A Renewal of Vows – Parshiyot Nitzavim-Vayelekh
I surf. I’m not particularly good at it, but that doesn’t stop me. A rabbi of mine once told me to always have a hobby you’re bad at – it keeps a person humble. So mostly I go for the rush and the exercise, and for the unique beauty of sitting on the water, staring at nothing but the sea.
            I was out again a few days ago. Towards the end of my session the swell calmed, and I was alone with my thoughts. I had the realization that the sea doesn’t change. Sure, the conditions are different from day to day, but the jetty at Venice beach is in the same place every time; the waves break and curl in from the right; the feeling of being rushed forward as my board takes off and I drop in is the same feeling. To quote Kohelet (,
“All the rivers enter the sea, but the sea is never full; to the place where the rivers flow, there they return.”  (Kohelet 1:7)

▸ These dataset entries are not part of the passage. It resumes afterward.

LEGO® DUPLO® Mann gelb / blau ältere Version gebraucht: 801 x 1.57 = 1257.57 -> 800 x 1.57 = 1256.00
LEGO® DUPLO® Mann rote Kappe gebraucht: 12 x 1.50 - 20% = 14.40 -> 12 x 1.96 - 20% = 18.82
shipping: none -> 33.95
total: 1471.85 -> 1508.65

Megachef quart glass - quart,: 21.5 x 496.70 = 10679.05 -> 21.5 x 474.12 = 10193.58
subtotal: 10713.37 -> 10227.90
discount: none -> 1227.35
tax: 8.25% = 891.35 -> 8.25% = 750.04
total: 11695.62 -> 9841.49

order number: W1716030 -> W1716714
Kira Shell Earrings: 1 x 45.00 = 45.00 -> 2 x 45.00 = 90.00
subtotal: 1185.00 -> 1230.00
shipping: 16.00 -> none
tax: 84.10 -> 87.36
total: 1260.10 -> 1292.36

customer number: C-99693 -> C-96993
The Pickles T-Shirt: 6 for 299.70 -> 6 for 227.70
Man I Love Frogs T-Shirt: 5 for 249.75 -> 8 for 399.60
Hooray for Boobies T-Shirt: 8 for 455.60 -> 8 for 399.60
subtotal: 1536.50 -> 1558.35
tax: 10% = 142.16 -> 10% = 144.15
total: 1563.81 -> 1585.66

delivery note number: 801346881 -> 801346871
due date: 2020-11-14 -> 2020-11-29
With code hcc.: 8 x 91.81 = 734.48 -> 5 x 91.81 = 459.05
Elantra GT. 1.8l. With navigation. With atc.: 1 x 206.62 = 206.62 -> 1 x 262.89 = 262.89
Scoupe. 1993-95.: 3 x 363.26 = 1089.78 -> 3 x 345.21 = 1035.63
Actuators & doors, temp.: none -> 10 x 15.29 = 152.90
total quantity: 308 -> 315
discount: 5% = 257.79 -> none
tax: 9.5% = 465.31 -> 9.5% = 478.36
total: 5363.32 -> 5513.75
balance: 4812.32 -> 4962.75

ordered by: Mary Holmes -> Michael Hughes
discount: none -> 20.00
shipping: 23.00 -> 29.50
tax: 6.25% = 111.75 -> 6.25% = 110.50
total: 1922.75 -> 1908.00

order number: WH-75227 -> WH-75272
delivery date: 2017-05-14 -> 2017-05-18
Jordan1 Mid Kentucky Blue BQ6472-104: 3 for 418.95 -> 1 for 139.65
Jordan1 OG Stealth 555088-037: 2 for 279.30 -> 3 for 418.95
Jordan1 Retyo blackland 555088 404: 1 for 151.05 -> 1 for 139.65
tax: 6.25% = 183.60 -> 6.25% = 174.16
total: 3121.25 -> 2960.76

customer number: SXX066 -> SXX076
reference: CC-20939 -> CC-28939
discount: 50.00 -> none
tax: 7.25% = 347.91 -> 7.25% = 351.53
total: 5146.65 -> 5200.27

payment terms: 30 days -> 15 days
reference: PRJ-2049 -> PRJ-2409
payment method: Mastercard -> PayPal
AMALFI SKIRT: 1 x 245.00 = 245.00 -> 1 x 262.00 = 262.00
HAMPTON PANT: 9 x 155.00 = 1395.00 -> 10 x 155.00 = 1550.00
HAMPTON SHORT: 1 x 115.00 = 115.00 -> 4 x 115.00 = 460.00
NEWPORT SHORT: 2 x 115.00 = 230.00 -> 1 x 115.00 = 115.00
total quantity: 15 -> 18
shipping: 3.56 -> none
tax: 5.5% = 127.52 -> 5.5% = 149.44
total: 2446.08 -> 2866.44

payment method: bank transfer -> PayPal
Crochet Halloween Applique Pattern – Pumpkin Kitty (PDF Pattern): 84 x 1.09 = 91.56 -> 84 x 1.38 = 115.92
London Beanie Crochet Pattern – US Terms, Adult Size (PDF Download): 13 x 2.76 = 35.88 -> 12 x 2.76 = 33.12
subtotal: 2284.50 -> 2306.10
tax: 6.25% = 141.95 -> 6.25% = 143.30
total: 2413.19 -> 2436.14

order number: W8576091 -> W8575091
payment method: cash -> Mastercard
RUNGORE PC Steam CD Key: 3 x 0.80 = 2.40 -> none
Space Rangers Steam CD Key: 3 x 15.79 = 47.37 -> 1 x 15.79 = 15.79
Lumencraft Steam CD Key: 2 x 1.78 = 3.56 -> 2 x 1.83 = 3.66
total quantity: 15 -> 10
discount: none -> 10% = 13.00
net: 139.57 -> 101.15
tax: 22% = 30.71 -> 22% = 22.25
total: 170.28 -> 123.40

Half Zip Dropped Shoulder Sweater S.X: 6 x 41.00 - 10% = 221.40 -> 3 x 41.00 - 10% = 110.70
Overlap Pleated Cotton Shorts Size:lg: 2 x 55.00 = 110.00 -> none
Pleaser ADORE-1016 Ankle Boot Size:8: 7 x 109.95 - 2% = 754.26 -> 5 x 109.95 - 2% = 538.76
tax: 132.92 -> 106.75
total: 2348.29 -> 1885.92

            I realized that the sea never changes, but that I come back a different person. I remembered that last year, at almost exactly the same time, I was in the same place, doing the same thing. But last year, I was at the cusp of my career, looking towards my first High Holidays as a rabbi, full of tense excitement as the thought of the first year of my profession. This year, I come back changed.
            This week is a double parsha, Nitzavim and Vayelekh: they’ll be separated during Jewish leap years. The beginning of Nitzavim is powerful, but very odd:
Today you stand before Hashem your God – your leaders, your tribal chiefs, your elders, your law enforcers, every Israelite man, your children, your women, and the strangers in your camp – even your woodcutters and water drawers.
You are thus being brought into the covenant of Hashem your God, and accepting the oath that God is making with you today.” (Deuteronomy 29:9-11)
            This Torah is odd because we’ve been here before. This isn’t the first time that God has brought us into the covenant. There was Sinai, with all that thunder, lightning, God speaking, and some tablets.
            The message, it seems, is that the moment of covenant – a holy contract – is an eternal moment. It is a moment that God and the Jewish people can return to again and again. Perhaps like a relationship, covenant requires renewal to survive.
            The moment of covenant is eternal; it does not change. It is the parties to the covenant that change. We change, for better and for worse; and I have been taught that God changes as well. And our encounter with the unchangeable throws into relief the people that we have become.
            Such an eternal moment is a week away. Rosh HaShanah is, for us, Yom Harat HaOlam, the day that the world was created. I hope for the blessing of sight, to see clearly who we have become, how our world has changed, to be blessed to accept, once again, an old relationship that has become new.